→ **Task directions**
Without including any picture, return the complete set of records exactly.

→ **Available data**
============================================================
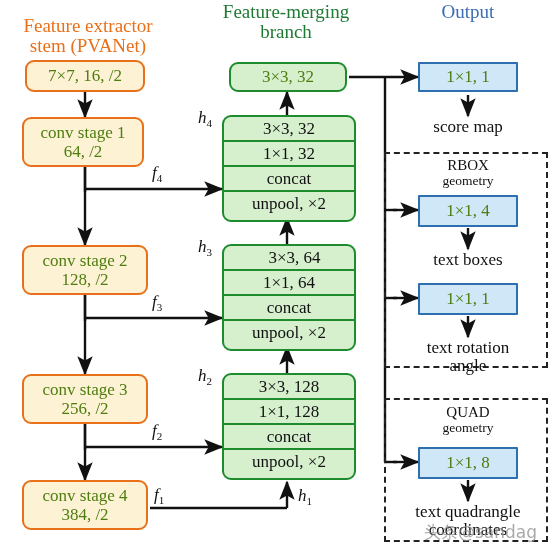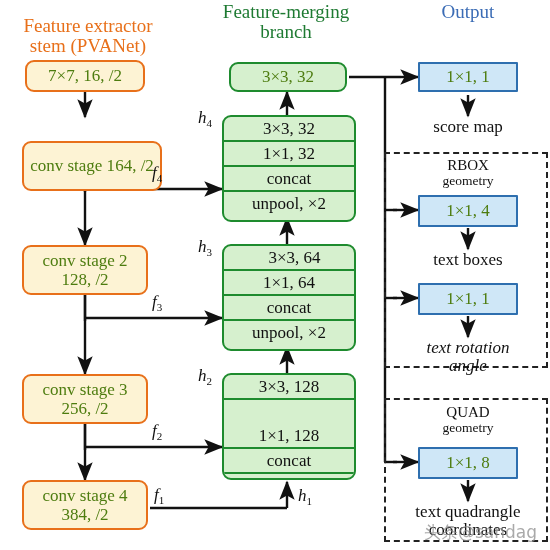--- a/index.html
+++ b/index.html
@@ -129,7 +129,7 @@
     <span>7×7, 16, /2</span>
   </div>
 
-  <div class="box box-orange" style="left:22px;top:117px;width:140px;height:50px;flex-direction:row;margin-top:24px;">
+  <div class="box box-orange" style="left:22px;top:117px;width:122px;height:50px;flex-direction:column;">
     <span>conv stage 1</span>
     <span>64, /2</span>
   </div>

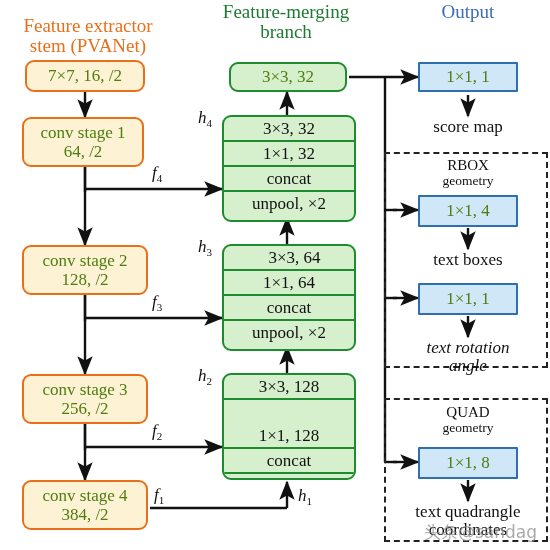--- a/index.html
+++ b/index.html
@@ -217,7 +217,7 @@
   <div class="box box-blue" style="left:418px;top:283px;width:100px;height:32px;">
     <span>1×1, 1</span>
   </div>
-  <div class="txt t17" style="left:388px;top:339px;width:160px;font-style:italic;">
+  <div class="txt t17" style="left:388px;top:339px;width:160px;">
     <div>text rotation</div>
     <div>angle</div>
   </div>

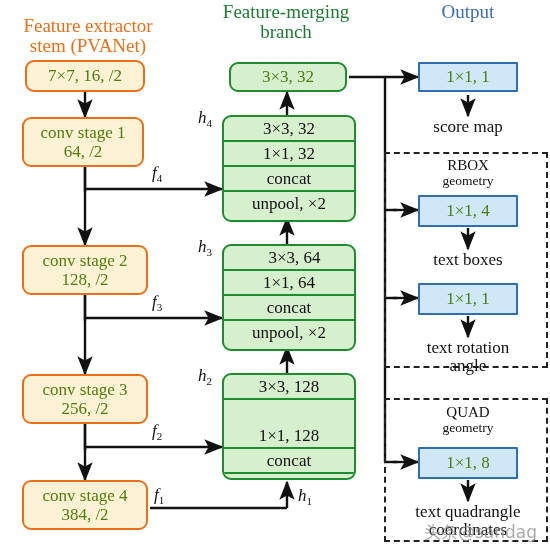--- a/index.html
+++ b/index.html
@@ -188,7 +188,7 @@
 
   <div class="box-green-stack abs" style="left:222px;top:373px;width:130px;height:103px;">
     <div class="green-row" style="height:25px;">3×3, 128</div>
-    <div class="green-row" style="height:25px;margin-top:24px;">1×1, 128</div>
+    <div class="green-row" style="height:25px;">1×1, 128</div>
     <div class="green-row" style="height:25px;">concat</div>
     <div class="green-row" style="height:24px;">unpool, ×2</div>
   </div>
============================================================
→ **Exercise result**
--- a/index.html
+++ b/index.html
@@ -129,7 +129,7 @@
     <span>7×7, 16, /2</span>
   </div>
 
-  <div class="box box-orange" style="left:22px;top:117px;width:140px;height:50px;flex-direction:row;margin-top:24px;">
+  <div class="box box-orange" style="left:22px;top:117px;width:122px;height:50px;flex-direction:column;">
     <span>conv stage 1</span>
     <span>64, /2</span>
   </div>

--- a/index.html
+++ b/index.html
@@ -217,7 +217,7 @@
   <div class="box box-blue" style="left:418px;top:283px;width:100px;height:32px;">
     <span>1×1, 1</span>
   </div>
-  <div class="txt t17" style="left:388px;top:339px;width:160px;font-style:italic;">
+  <div class="txt t17" style="left:388px;top:339px;width:160px;">
     <div>text rotation</div>
     <div>angle</div>
   </div>

--- a/index.html
+++ b/index.html
@@ -188,7 +188,7 @@
 
   <div class="box-green-stack abs" style="left:222px;top:373px;width:130px;height:103px;">
     <div class="green-row" style="height:25px;">3×3, 128</div>
-    <div class="green-row" style="height:25px;margin-top:24px;">1×1, 128</div>
+    <div class="green-row" style="height:25px;">1×1, 128</div>
     <div class="green-row" style="height:25px;">concat</div>
     <div class="green-row" style="height:24px;">unpool, ×2</div>
   </div>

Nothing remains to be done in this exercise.